Ожерелье королевы - страница 32
– Ни разу. Все мои попытки оказались тщетными, – ответила г-жа де Ламотт.
– Но не могли же вы просить милостыню?
– Нет, от этого я уже отвыкла. Но…
– Что – «но»?
– Но я могу умереть с голоду, как мой отец.
– Детей у вас нет?
– Нет, сударыня. А мой муж, позволив себя убить во славу короля, сможет достойным образом положить конец нашим несчастьям.
– Простите мою настойчивость, сударыня, но не могли бы вы представить документы, подтверждающие вашу родословную?
Жанна встала, порылась в ящиках и протянула даме несколько бумаг.
Желая воспользоваться моментом, когда дама подойдет поближе к свету, чтобы получше рассмотреть документы, и ее черты станут более отчетливы, Жанна с такою тщательностью и поспешностью принялась поправлять фитиль лампы, что выдала свои намерения.
Поэтому дама-благотворительница, сделав вид, что свет режет ей глаза, отвернулась от лампы и, следовательно, от г-жи де Ламотт тоже.
В этом положении она внимательно прочитала все бумаги, тщательно сверяя их одну с другою.
– Но ведь это – копии документов, ни одного подлинника я здесь не вижу, – заметила она наконец.
– Подлинники, сударыня, – ответила Жанна, – хранятся в надежном месте, и я готова их предъявить…
– Если к тому представится серьезная необходимость? – с улыбкой закончила за нее дама.
– Разумеется, сударыня, серьезная необходимость представилась и сейчас, когда вы удостоили меня своим посещением, но бумаги, о которых вы говорите, имеют для меня такую ценность, что…
– Понимаю. Вы не можете показывать их первому встречному.
– О, сударыня! – воскликнула графиня, которой удалось наконец рассмотреть полное достоинства лицо покровительницы. – Мне кажется, что вы – не первая встречная.
С этими словами она бросилась к другому ящику и, нажав секретную пружину, извлекла оригиналы столь ценных для нее документов, заботливо уложенные в старинный портфель с гербом рода Валуа.
Дама взяла их и после внимательного осмотра проговорила:
– Вы правы, все эти документы в полном порядке.

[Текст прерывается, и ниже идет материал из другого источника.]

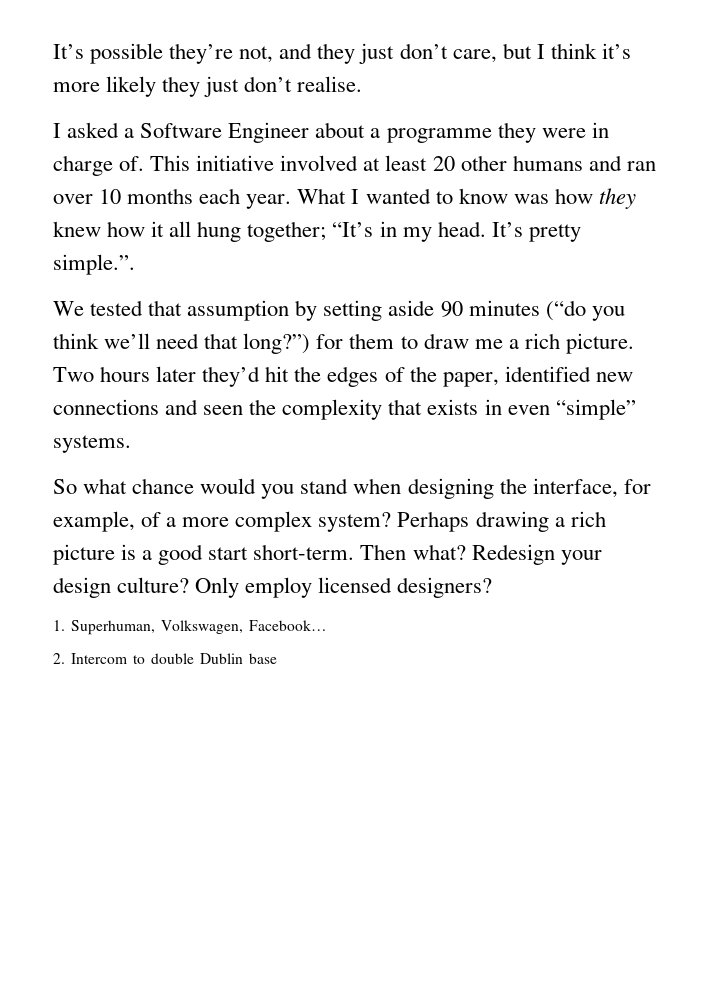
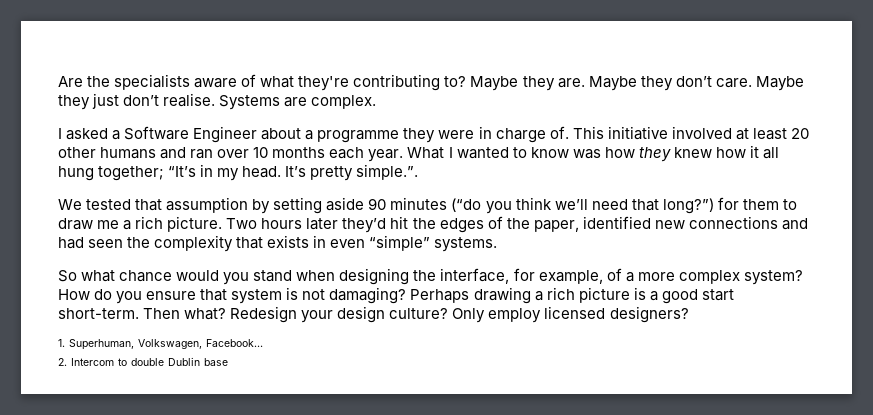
- It’s possible they’re not, and they just don’t care, but I think it’s more likely they just don’t realise.
+ Are the specialists aware of what they're contributing to? Maybe they are. Maybe they don’t care. Maybe they just don’t realise. Systems are complex.
- Two hours later they’d hit the edges of the paper, identified new connections and seen the complexity that exists in even “simple” systems.
+ Two hours later they’d hit the edges of the paper, identified new connections and had seen the complexity that exists in even “simple” systems.
+ How do you ensure that system is not damaging?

Советую вам немедленно представить их кому следует.
– И что же, по вашему мнению, я получу, сударыня?
– Вне всякого сомнения, пенсию для себя и продвижение по службе для господина де Ламотта, как бы мало сей дворянин ни зарекомендовал себя сам.
– Мой муж – образец чести, сударыня, и никогда не пренебрегал своей службой.
– Этого достаточно, сударыня, – ответила дама-благотворительница, надвигая капюшон на лицо.
Г-жа де Ламотт жадно следила за каждым ее движением.
Та сперва извлекла из кармана вышитый платочек, которым прикрывала лицо, когда ехала в санях по бульварам.
За платочком последовал завернутый в бумагу столбик монет диаметром в дюйм и дюйма три-четыре высотой.
Дама поставила монеты на шкафчик и сказала:
– Благотворительное учреждение уполномочило меня, сударыня, в ожидании лучших времен предложить вам это скромное вспомоществование.
Г-жа де Ламотт бросила быстрый взгляд на столбик.
«Трехливровые экю, – подумала она. – Их здесь с полсотни, а может, и целая сотня. Стало быть, мне упали с неба сто пятьдесят, а то и все триста ливров. Впрочем, для сотни столбик слишком низок, но для ста пятидесяти – слишком высок».
Пока она производила в уме эти расчеты, обе дамы прошли в первую комнату, где г-жа Клотильда дремала на стуле подле свечи, фитиль которой чадил в лужице растопленного сала.
От едкого, тошнотворного запаха у дамы, оставившей деньги на шкафчике, перехватило горло. Она поспешно сунула руку в карман и выхватила флакон.